Rob Penney
- Born: 27 April 1964 (age 62) Christchurch, New Zealand
- Height: 1.92 m (6 ft 4 in)
- Weight: 100 kg (220 lb)

Rugby union career

Senior career
- Years: Team / Apps / (Points)
- 1985–1994: Canterbury / 101 / (177)
- 1996–1997: Marlborough Rugby Union / N/A / (N/A)

Coaching career
- Years: Team
- 2005: Crusaders (assistant coach)
- 2006–2011: Canterbury (head coach)
- 2011–2012: New Zealand U20 (head coach)
- 2012–2014: Munster (head coach)
- 2014–2019: Shining Arcs (head coach)
- 2020–2021: Waratahs (head coach)
- 2024–: Crusaders (head coach)

= Rob Penney =

Robin Hugh Penney (born 27 April 1964) is a New Zealand professional rugby union coach and former representative player. Generally known as Rob Penney, he played in the positions of Flanker or No.8 throughout his career, most notably for Canterbury. He has served in various coaching roles since 2005. He is the current Head coach of the Crusaders in Super Rugby.

==Playing career==

Penney played over 100 games for Canterbury between 1985 and 1994 in what was then the First division, the highest level of provincial rugby in New Zealand. Penney also played in an All Black trial in 1992. He later played for Marlborough in lower division rugby in 1996 and 1997.
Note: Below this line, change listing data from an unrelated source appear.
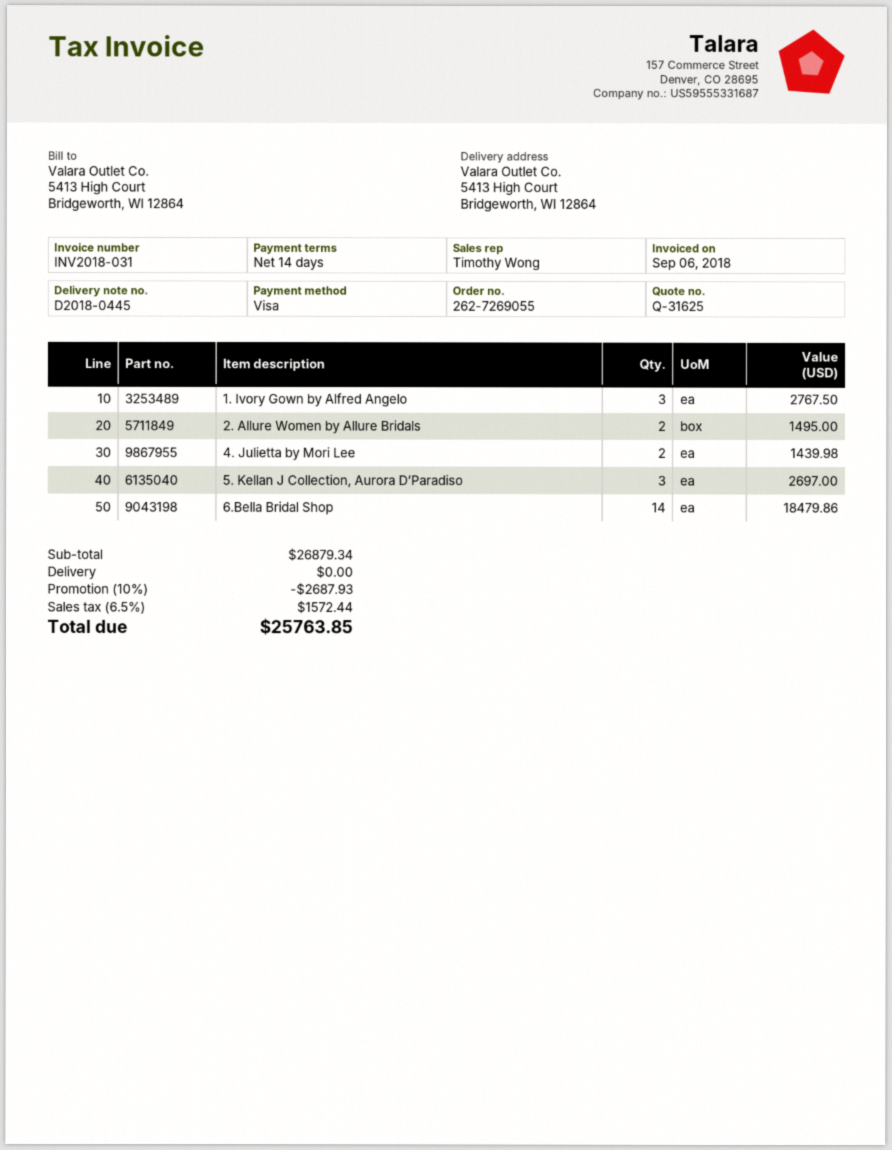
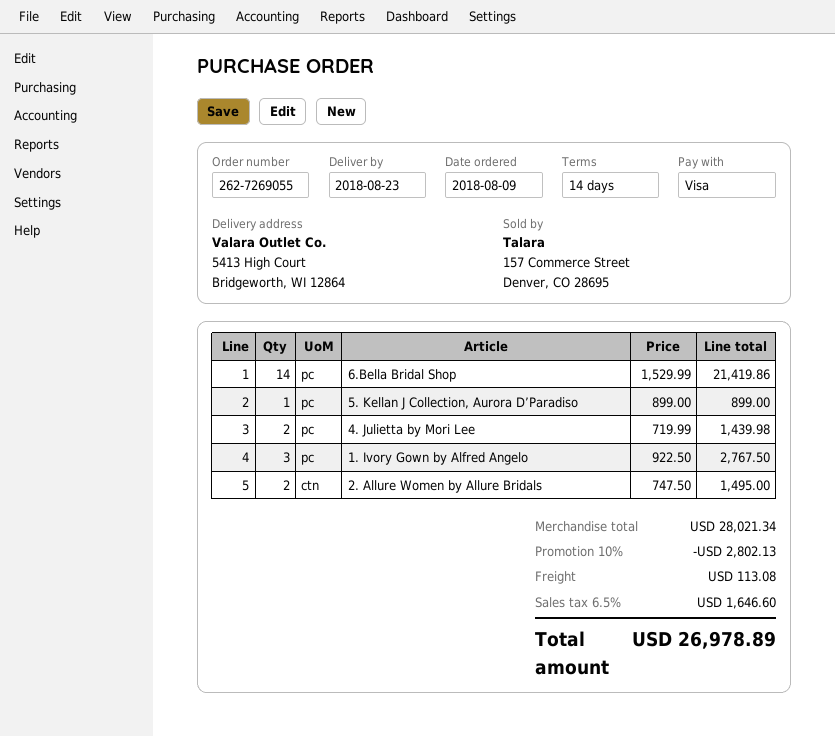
5. Kellan J Collection, Aurora D’Paradiso: 3 for 2697.00 -> 1 for 899.00
6.Bella Bridal Shop: 14 for 18479.86 -> 14 for 21419.86
subtotal: 26879.34 -> 28021.34
discount: 10% = 2687.93 -> 10% = 2802.13
shipping: 0.00 -> 113.08
tax: 6.5% = 1572.44 -> 6.5% = 1646.60
total: 25763.85 -> 26978.89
He played for the Burnside club in Christchurch and Awatere in Marlborough.

==Coaching career==

===Canterbury and New Zealand===
Penney coached Canterbury rugby in New Zealand from 2006 to 2011, and led them to win four ITM Cups in a row from 2008 to 2011.
He also coached the New Zealand under-20 rugby union team at the 2012 IRB Junior World Championship in which New Zealand were beaten 16–22 by the hosts, South Africa, in the final.

===Munster===
On 3 May 2012, it was announced that Penney would be the new Munster new head coach, signing a two-year contract. He started in the role in July 2012 with Anthony Foley remaining on as forwards coach.
On appointing Penney, Munster rugby CEO Garrett Fitzgerald said; "We conducted a thorough search to find a replacement for Tony McGahan and were delighted with the calibre of the candidates".

Penney took charge of his first competitive game as Munster coach on 1 September 2012, in a Rabo Direct Pro 12 match against Edinburgh Rugby at Murrayfield. Despite a slow start, Munster won the game 23–18, to get his coaching career with Munster off to a winning start. Penney's Munster side had a surprise loss in the 2012–13 Heineken Cup on 13 October 2012, when they threw away an early lead against Racing Métro 92 and lost the game 22–17, but crucially secured a losing bonus point. Munster got their campaign back on track against Edinburgh Rugby the next week with a bonus point victory, winning 33–0 on the day and leaving themselves in a strong position to get out of the group stages. A victory and a loss followed in Munster's next two Heineken Cup matches, both against Saracens. Munster secured qualification for the quarter-finals in their last match against Racing Métro 92, beating them 29–6 to arrange a quarter-final against Harlequin F.C. Munster, despite being massive underdogs, beat Harlequins 18–12 to reach the semi-final. Munster lost the semi-final 16–10 to ASM Clermont Auvergne.

In February 2014, Penney announced that he would be leaving Munster at the end of the 2013–14 season, having turned down the option of a third year in charge. Penney won the 2013–14 Pro 12 Coach of the Season Award in May 2014.

===Shining Arcs===
The Japanese Top League team NTT Communications Shining Arcs announced Penney as their new head coach for the next season on 11 April 2014.

===New South Wales Waratahs===
Penney joined Australian Super Rugby side the Waratahs on a three-year contract in October 2019. On 28 March 2021, the Waratahs sacked Penney as head coach after a struggling 0–5 start to the 2021 Super Rugby AU season. He was replaced by Jason Gilmore and Chris Whitaker as interim coaches for the rest of the season.

===Crusaders===
On 6 June, 2023, Penney was appointed as the head coach of the Crusaders, taking over from Scott Robertson who took up the All Blacks coaching role. Penney's assistants are Matt Todd, Dan Perrin, James Marshall, Brad Mooar, and Ryan Crotty. Penney's Crusaders finished the 2024 season having won 4 matches from 14 games. In August 2024, it was confirmed that Penney would fulfil his two-year contract and coach the team for their 2025 season. In the 2025 season, Penney lead the Crusaders to their 15th Championship after only losing 3 games the whole season in a resurging campaign. In July 2025, Penney extended his contract with the Crusaders for the 2026 season.